California Foreclosure Moratorium – The Perversely Named California Foreclosure Prevention Act

The California Foreclosure Moratorium is a joke, and homeowners know it! Politicians should remember the old saying: “You can’t fool all the people all the time.” In this case, it looks like they haven’t fooled anybody.

An ongoing Orange County Poll with well over twelve hundred respondents confirms that homeowners aren’t fooled. An incredible 92% of all respondents feel the California Foreclosure Moratorium will either not stop any foreclosures, or may stop only a few. (1)

The perversely named California Foreclosure Prevention Act, also known as the California Foreclosure Moratorium, is supposed to enact a 90 day foreclosure delay on owner occupied homes, where the first mortgage was recorded between January 1, 2003 and January 1, 2008, and provided a Notice of Default has been recorded.

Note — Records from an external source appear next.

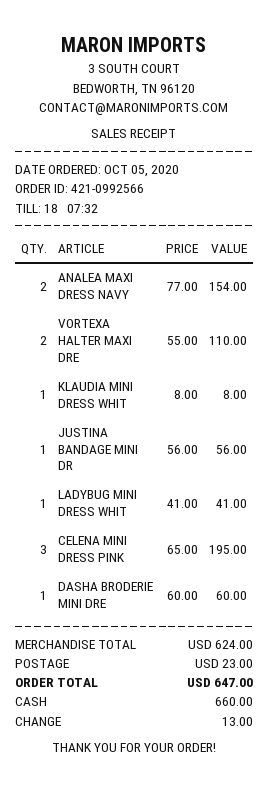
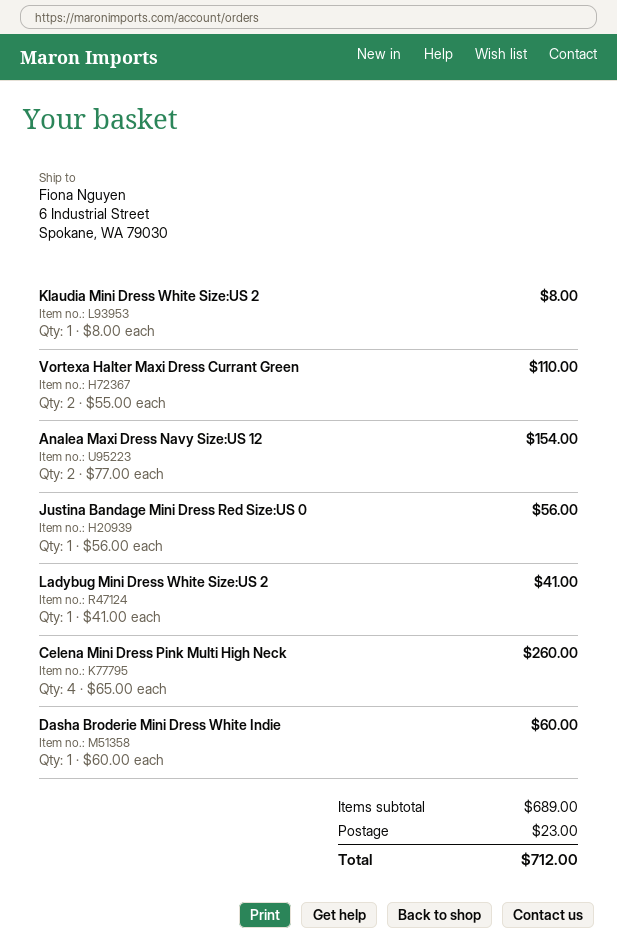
CELENA MINI DRESS PINK: 3 x 65.00 = 195.00 -> 4 x 65.00 = 260.00
subtotal: 624.00 -> 689.00
total: 647.00 -> 712.00

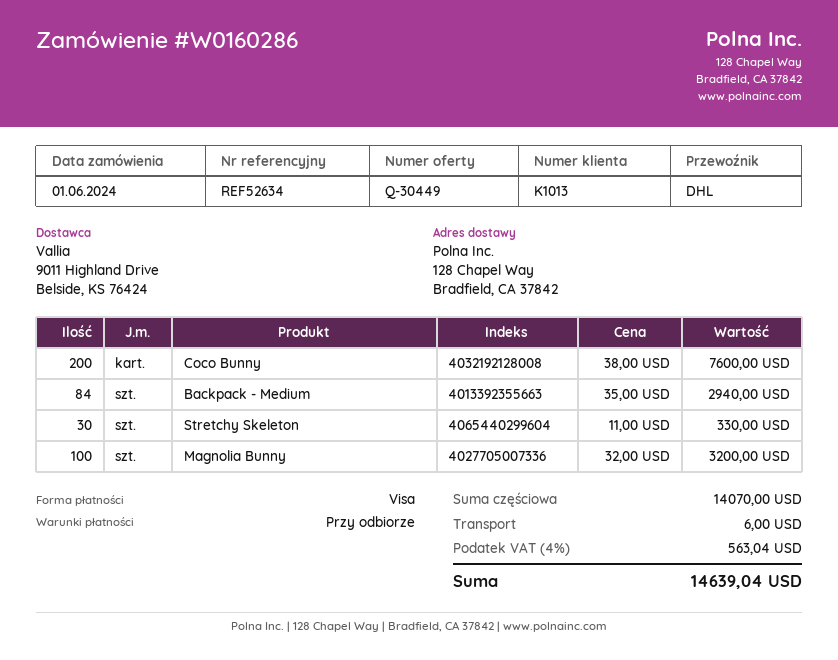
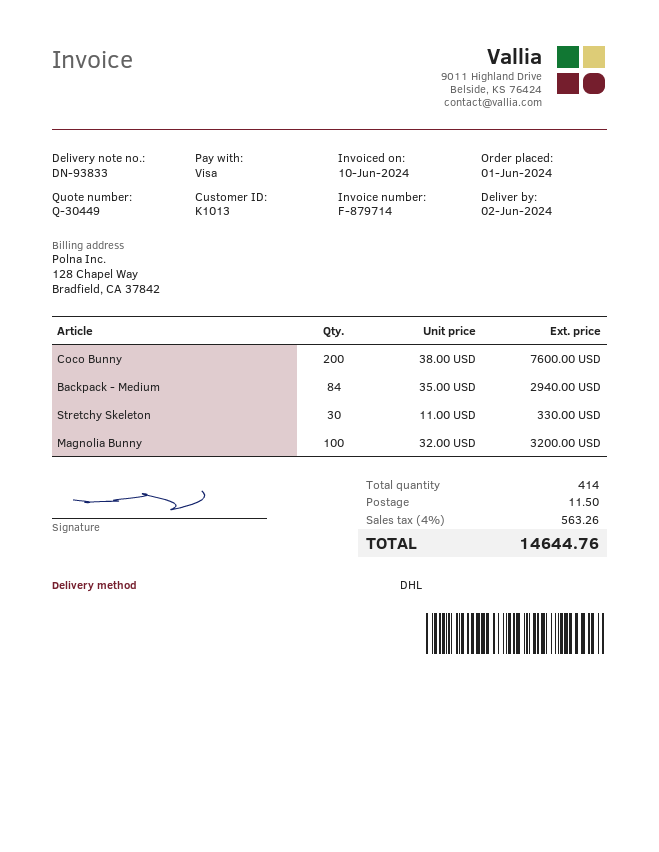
shipping: 6.00 -> 11.50
tax: 4% = 563.04 -> 4% = 563.26
total: 14639.04 -> 14644.76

However, the monster loophole which makes this law such a joke is that this new law doesn’t apply if the loan is serviced by a financial institution that has a “comprehensive loan modification program” in place. Any financial institution with such a program in place, can obtain an exemption from the law. As should be known by everybody, this loophole allows every financial institution to obtain an exemption and then ignore this law.

It’s amazing how the law was conveniently written so that none of these institutions actually has to do a loan modification for any of their homeowners; they just have to have a theoretical loan modification program written out and tucked away. You know, something that the CEO can pull out if he’s ever called upon to discuss his bank’s “comprehensive loan modification program.”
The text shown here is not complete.